Detected change data
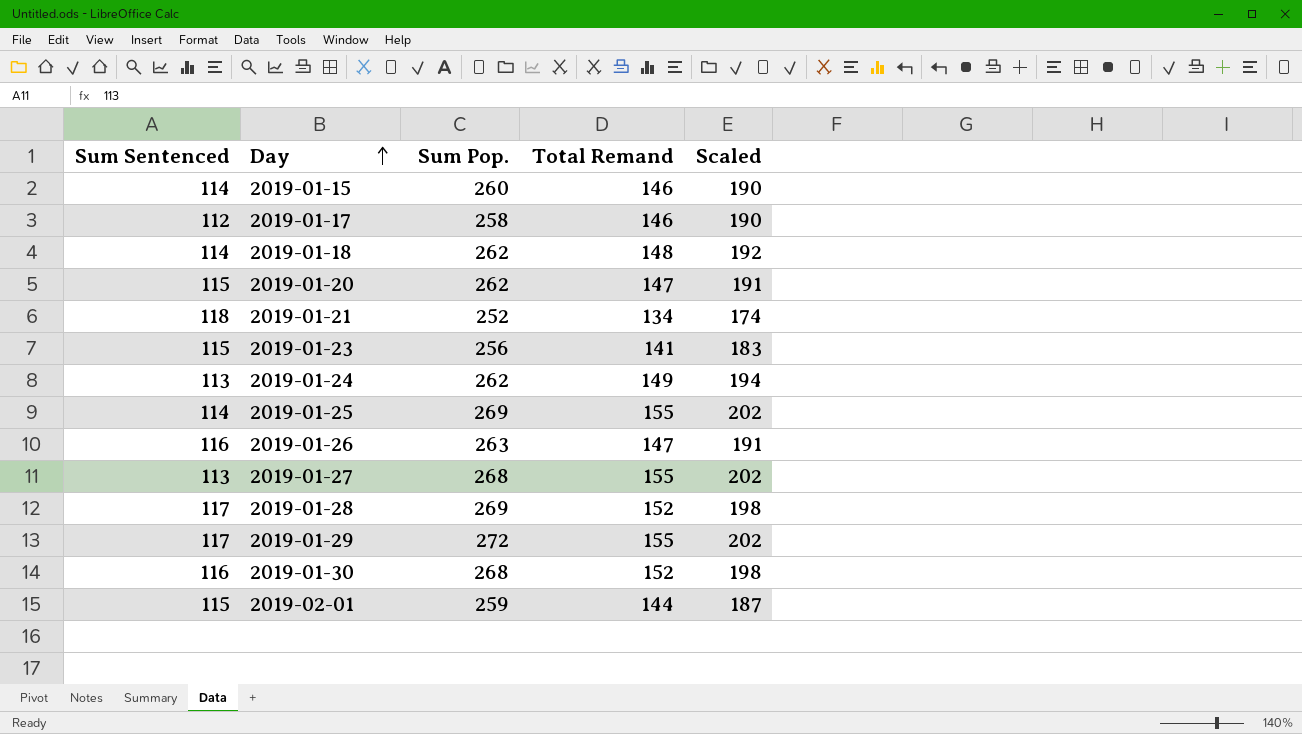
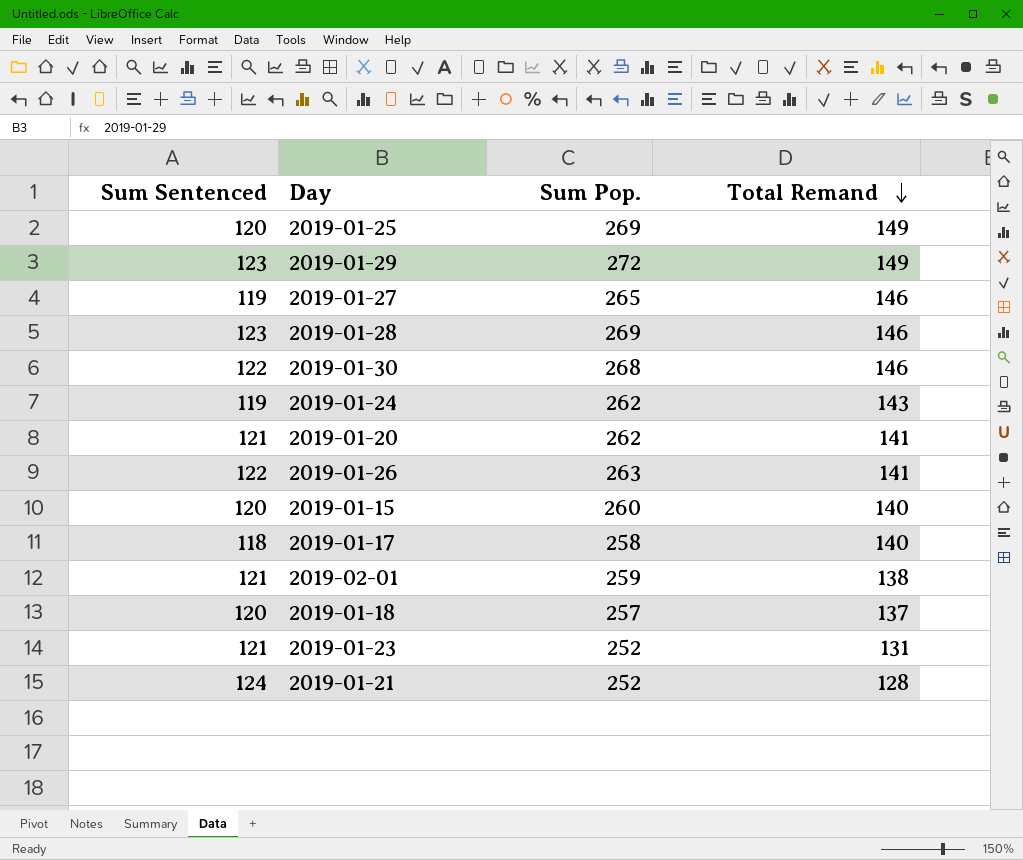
row order: Day ascending -> Total Remand descending
column Scaled | formula: [Total Remand] * 1.3 -> none
2019-01-25 | Sum Sentenced: 114 -> 120
2019-01-25 | Total Remand: 155 -> 149
2019-01-29 | Sum Sentenced: 117 -> 123
2019-01-29 | Total Remand: 155 -> 149
2019-01-27 | Sum Sentenced: 113 -> 119
2019-01-27 | Sum Pop.: 268 -> 265
2019-01-27 | Total Remand: 155 -> 146
2019-01-28 | Sum Sentenced: 117 -> 123
2019-01-28 | Total Remand: 152 -> 146
2019-01-30 | Sum Sentenced: 116 -> 122
2019-01-30 | Total Remand: 152 -> 146
2019-01-24 | Sum Sentenced: 113 -> 119
2019-01-24 | Total Remand: 149 -> 143
2019-01-20 | Sum Sentenced: 115 -> 121
2019-01-20 | Total Remand: 147 -> 141
2019-01-26 | Sum Sentenced: 116 -> 122
2019-01-26 | Total Remand: 147 -> 141
2019-01-15 | Sum Sentenced: 114 -> 120
2019-01-15 | Total Remand: 146 -> 140
2019-01-17 | Sum Sentenced: 112 -> 118
2019-01-17 | Total Remand: 146 -> 140
2019-02-01 | Sum Sentenced: 115 -> 121
2019-02-01 | Total Remand: 144 -> 138
2019-01-18 | Sum Sentenced: 114 -> 120
2019-01-18 | Sum Pop.: 262 -> 257
2019-01-18 | Total Remand: 148 -> 137
2019-01-23 | Sum Sentenced: 115 -> 121
2019-01-23 | Sum Pop.: 256 -> 252
2019-01-23 | Total Remand: 141 -> 131
2019-01-21 | Sum Sentenced: 118 -> 124
2019-01-21 | Total Remand: 134 -> 128

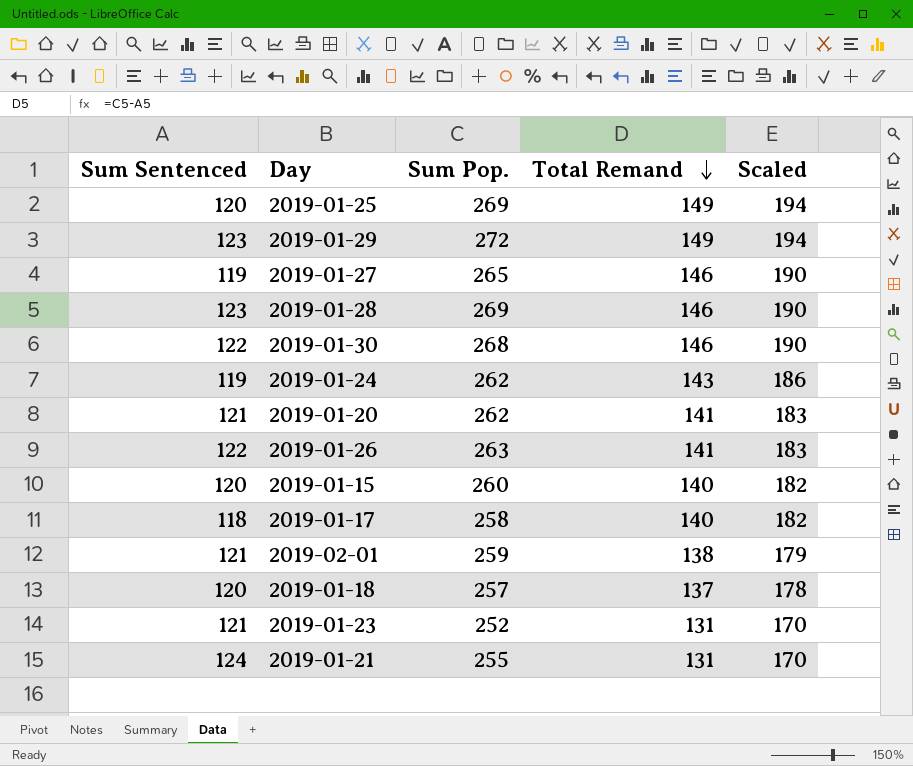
column Scaled | formula: none -> [Total Remand] * 1.3
2019-01-21 | Sum Pop.: 252 -> 255
2019-01-21 | Total Remand: 128 -> 131

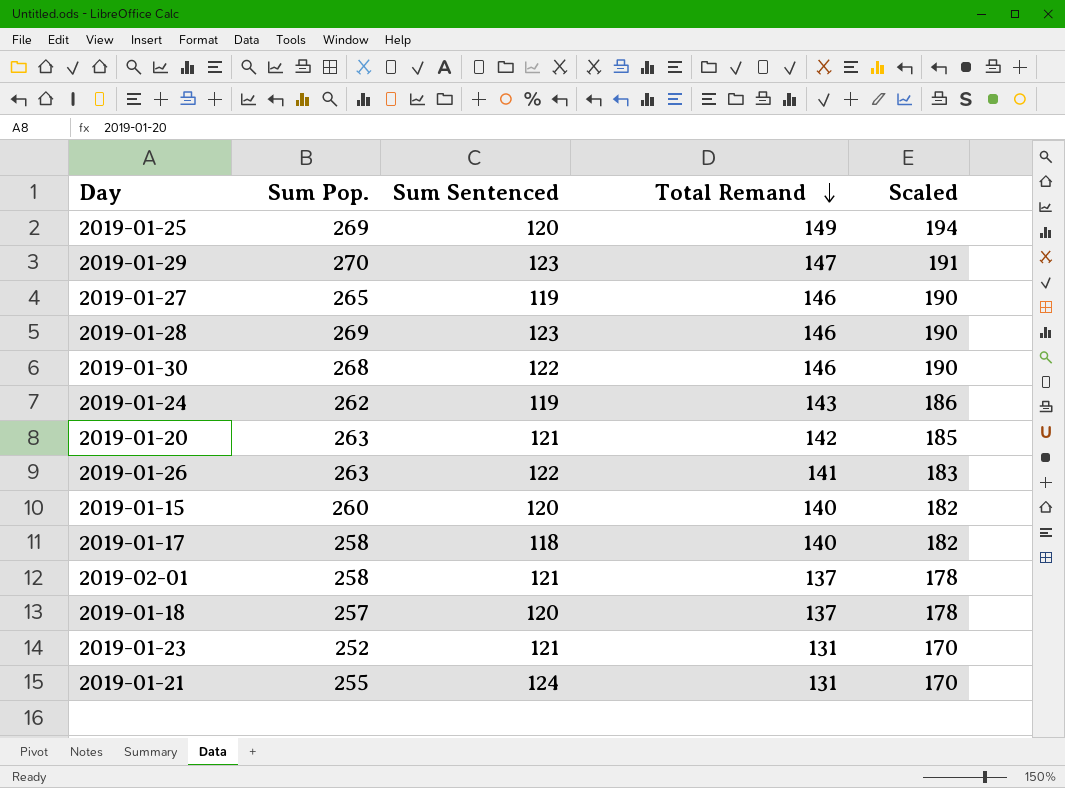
column Sum Sentenced | position: 1 -> 3
2019-01-29 | Sum Pop.: 272 -> 270
2019-01-29 | Total Remand: 149 -> 147
2019-01-29 | Scaled: 194 -> 191
2019-01-20 | Sum Pop.: 262 -> 263
2019-01-20 | Total Remand: 141 -> 142
2019-01-20 | Scaled: 183 -> 185
2019-02-01 | Sum Pop.: 259 -> 258
2019-02-01 | Total Remand: 138 -> 137
2019-02-01 | Scaled: 179 -> 178

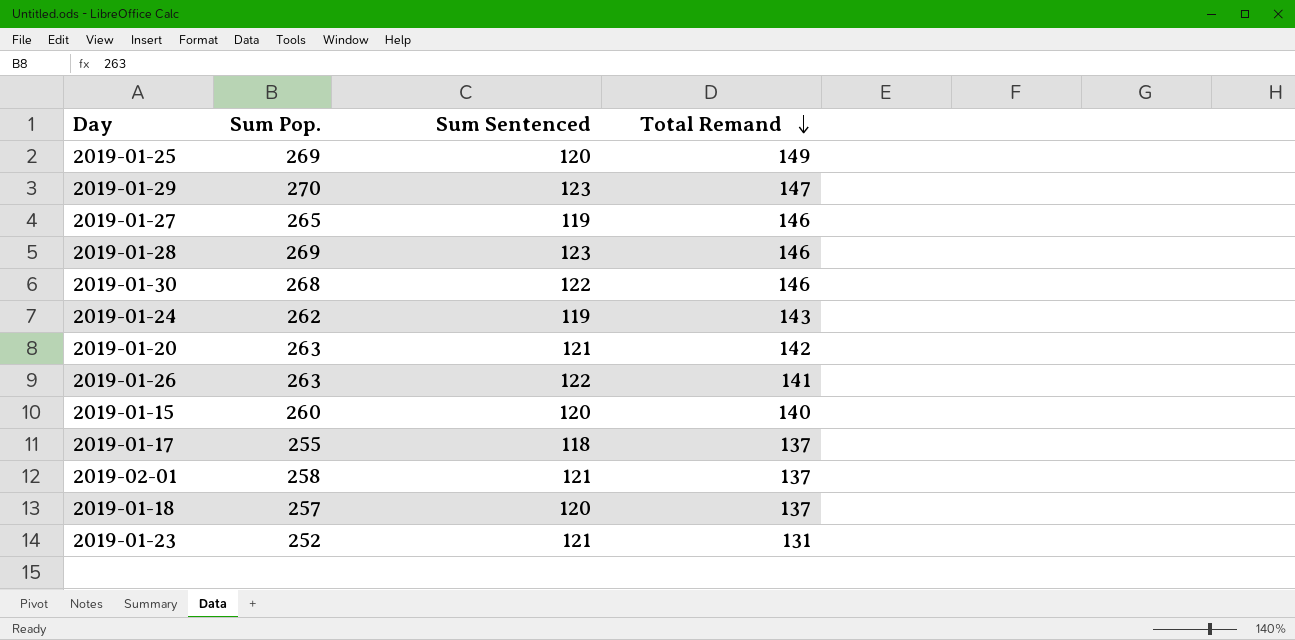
column Scaled | formula: [Total Remand] * 1.3 -> none
row 2019-01-21: 255 | 124 | 131 | 170 -> none
2019-01-17 | Sum Pop.: 258 -> 255
2019-01-17 | Total Remand: 140 -> 137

→ **Problem details**
A verbatim copy of the data, with all pictures omitted, is the required output.

→ **Completed exercise**
row order: Day ascending -> Total Remand descending
column Scaled | formula: [Total Remand] * 1.3 -> none
2019-01-25 | Sum Sentenced: 114 -> 120
2019-01-25 | Total Remand: 155 -> 149
2019-01-29 | Sum Sentenced: 117 -> 123
2019-01-29 | Total Remand: 155 -> 149
2019-01-27 | Sum Sentenced: 113 -> 119
2019-01-27 | Sum Pop.: 268 -> 265
2019-01-27 | Total Remand: 155 -> 146
2019-01-28 | Sum Sentenced: 117 -> 123
2019-01-28 | Total Remand: 152 -> 146
2019-01-30 | Sum Sentenced: 116 -> 122
2019-01-30 | Total Remand: 152 -> 146
2019-01-24 | Sum Sentenced: 113 -> 119
2019-01-24 | Total Remand: 149 -> 143
2019-01-20 | Sum Sentenced: 115 -> 121
2019-01-20 | Total Remand: 147 -> 141
2019-01-26 | Sum Sentenced: 116 -> 122
2019-01-26 | Total Remand: 147 -> 141
2019-01-15 | Sum Sentenced: 114 -> 120
2019-01-15 | Total Remand: 146 -> 140
2019-01-17 | Sum Sentenced: 112 -> 118
2019-01-17 | Total Remand: 146 -> 140
2019-02-01 | Sum Sentenced: 115 -> 121
2019-02-01 | Total Remand: 144 -> 138
2019-01-18 | Sum Sentenced: 114 -> 120
2019-01-18 | Sum Pop.: 262 -> 257
2019-01-18 | Total Remand: 148 -> 137
2019-01-23 | Sum Sentenced: 115 -> 121
2019-01-23 | Sum Pop.: 256 -> 252
2019-01-23 | Total Remand: 141 -> 131
2019-01-21 | Sum Sentenced: 118 -> 124
2019-01-21 | Total Remand: 134 -> 128

column Scaled | formula: none -> [Total Remand] * 1.3
2019-01-21 | Sum Pop.: 252 -> 255
2019-01-21 | Total Remand: 128 -> 131

column Sum Sentenced | position: 1 -> 3
2019-01-29 | Sum Pop.: 272 -> 270
2019-01-29 | Total Remand: 149 -> 147
2019-01-29 | Scaled: 194 -> 191
2019-01-20 | Sum Pop.: 262 -> 263
2019-01-20 | Total Remand: 141 -> 142
2019-01-20 | Scaled: 183 -> 185
2019-02-01 | Sum Pop.: 259 -> 258
2019-02-01 | Total Remand: 138 -> 137
2019-02-01 | Scaled: 179 -> 178

column Scaled | formula: [Total Remand] * 1.3 -> none
row 2019-01-21: 255 | 124 | 131 | 170 -> none
2019-01-17 | Sum Pop.: 258 -> 255
2019-01-17 | Total Remand: 140 -> 137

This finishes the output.